Understanding Special Tokens

In the output of the input_ids, you may have noticed two special tokens: 101 and 102. These tokens are special markers used by many models to denote the beginning and end of a sentence. Specifically:

  • 101: Marks the beginning of the sentence.
  • 102: Marks the end of the sentence.

These special tokens help the model understand the boundaries of the input text.

The Attention Mask

As mentioned earlier, the attention_mask helps the model distinguish between real tokens and padding tokens. In this case, the attention_mask is a list of ones, indicating that all tokens should be attended to.

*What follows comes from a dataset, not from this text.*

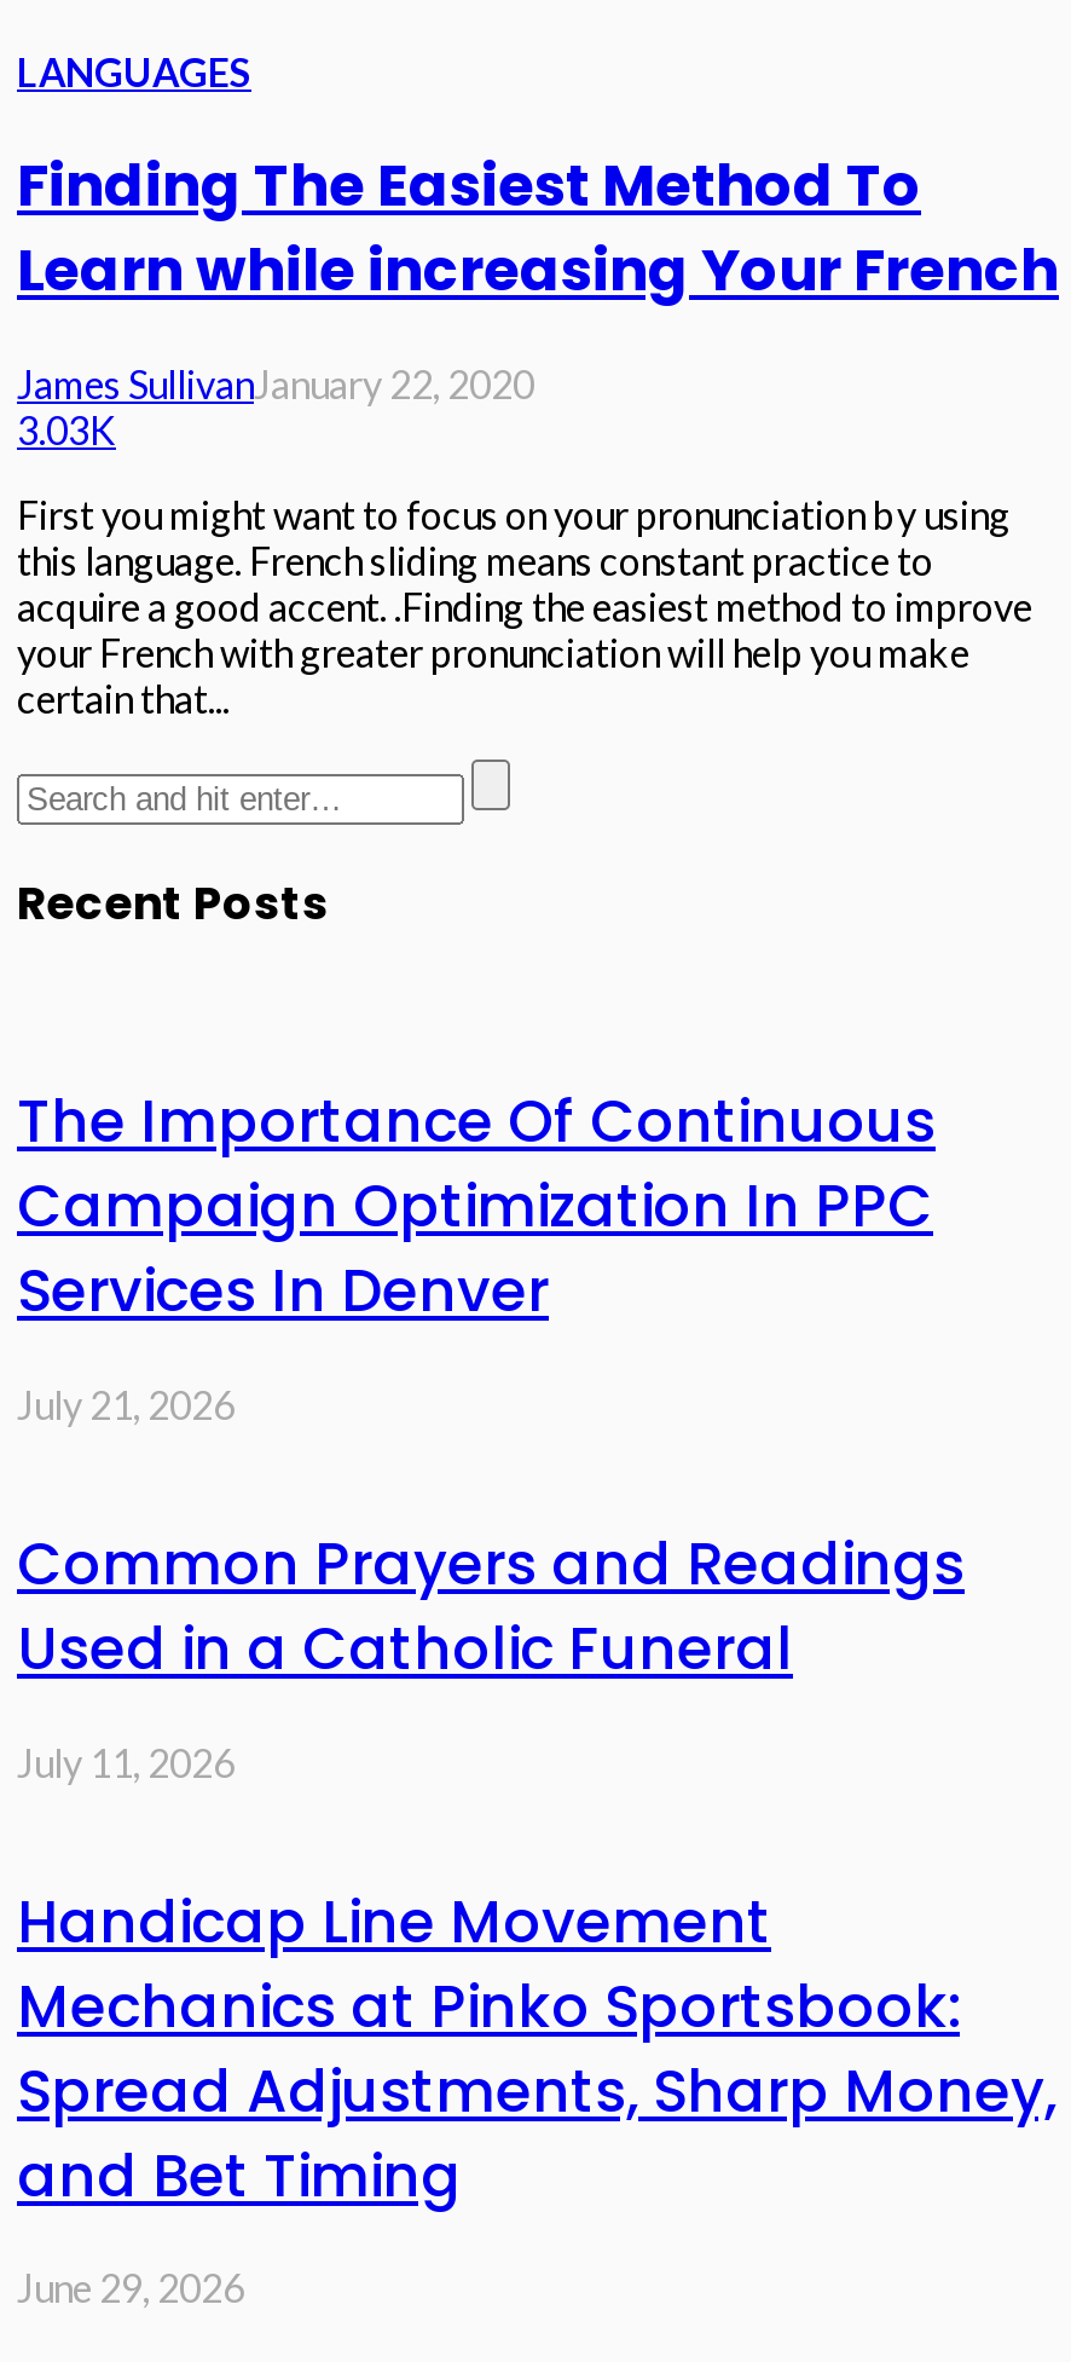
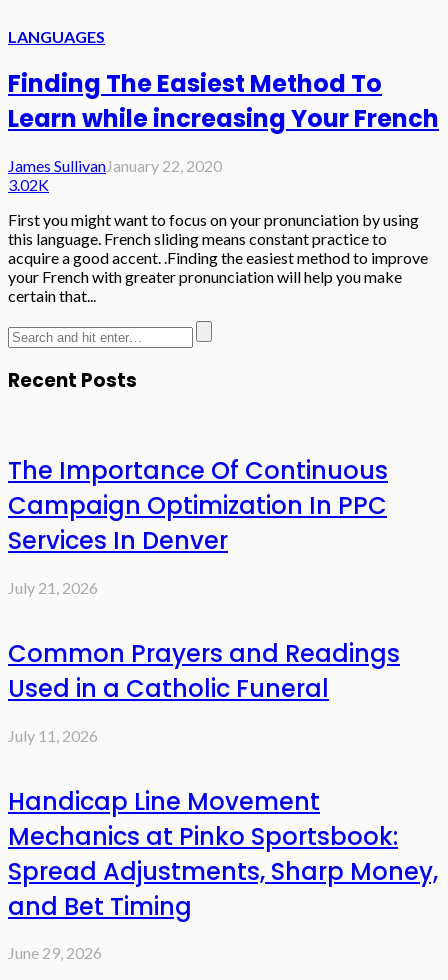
[17,405,116,451] 3.03K -> [8,175,49,194] 3.02K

If there were padding tokens, you would see zeros in the mask to instruct the model to ignore them.

Tokenizer Summary

To summarize, tokenization is a crucial step in converting text into a form that machine learning models can process. Hugging Face’s tokenizer handles various tasks such as:

  • Converting text into tokens.
  • Mapping tokens to unique integer IDs.
  • Generating attention masks for models to know which tokens are important.

Conclusion

Understanding how a tokenizer works is key to leveraging pre-trained models effectively. By breaking down text into smaller tokens, we enable the model to process the input in a structured, efficient manner. Whether you're using a model for sentiment analysis, text generation, or any other NLP task, the tokenizer is an essential tool in the pipeline.